HNO. 2017 Jul;65(7):621-630. doi: 10.1007/s00106-017-0369-1.
Whereas static vocal fold medialization or lateralization are currently the standard procedures, new dynamic treatment methods such as reinnervation and laryngeal pacing focus on better toning and remobilization of the paralyzed vocal folds.
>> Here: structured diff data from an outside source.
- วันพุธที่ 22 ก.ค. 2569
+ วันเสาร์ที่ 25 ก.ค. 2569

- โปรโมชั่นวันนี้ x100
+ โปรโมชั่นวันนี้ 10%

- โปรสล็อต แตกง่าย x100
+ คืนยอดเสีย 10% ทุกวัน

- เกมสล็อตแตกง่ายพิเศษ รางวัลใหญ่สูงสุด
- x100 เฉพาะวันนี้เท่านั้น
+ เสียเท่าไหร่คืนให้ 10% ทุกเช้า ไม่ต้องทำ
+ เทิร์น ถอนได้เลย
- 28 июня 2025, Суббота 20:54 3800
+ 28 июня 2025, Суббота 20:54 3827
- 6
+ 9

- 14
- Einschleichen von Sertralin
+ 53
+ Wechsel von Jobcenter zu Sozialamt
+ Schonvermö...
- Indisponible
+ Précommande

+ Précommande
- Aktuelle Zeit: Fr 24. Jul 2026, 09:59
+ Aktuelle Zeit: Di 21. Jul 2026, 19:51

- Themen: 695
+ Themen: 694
End-to-end or jump anastomoses of the recurrent laryngeal nerve can preserve muscle mass and avoid atrophy, thus enabling subsequent dynamic therapeutic options. Prognostic evaluation and the time point of therapeutic intervention are important issues in the management of patients with recurrent laryngeal nerve paralysis. Irreversible interventions should be avoided at early time points or during childhood in order to allow for spontaneous remission and dynamic therapeutic options.
虽然静态声带内收或外展目前是标准手术,但诸如神经再支配和喉起搏等新的动态治疗方法专注于更好地调节和恢复麻痹声带的活动。喉返神经的端端或跳跃吻合可保留肌肉量并避免萎缩,从而为后续的动态治疗选择创造条件。预后评估和治疗干预的时间点是喉返神经麻痹患者管理中的重要问题。在早期或儿童期应避免不可逆的干预,以便实现自发缓解和采用动态治疗选择。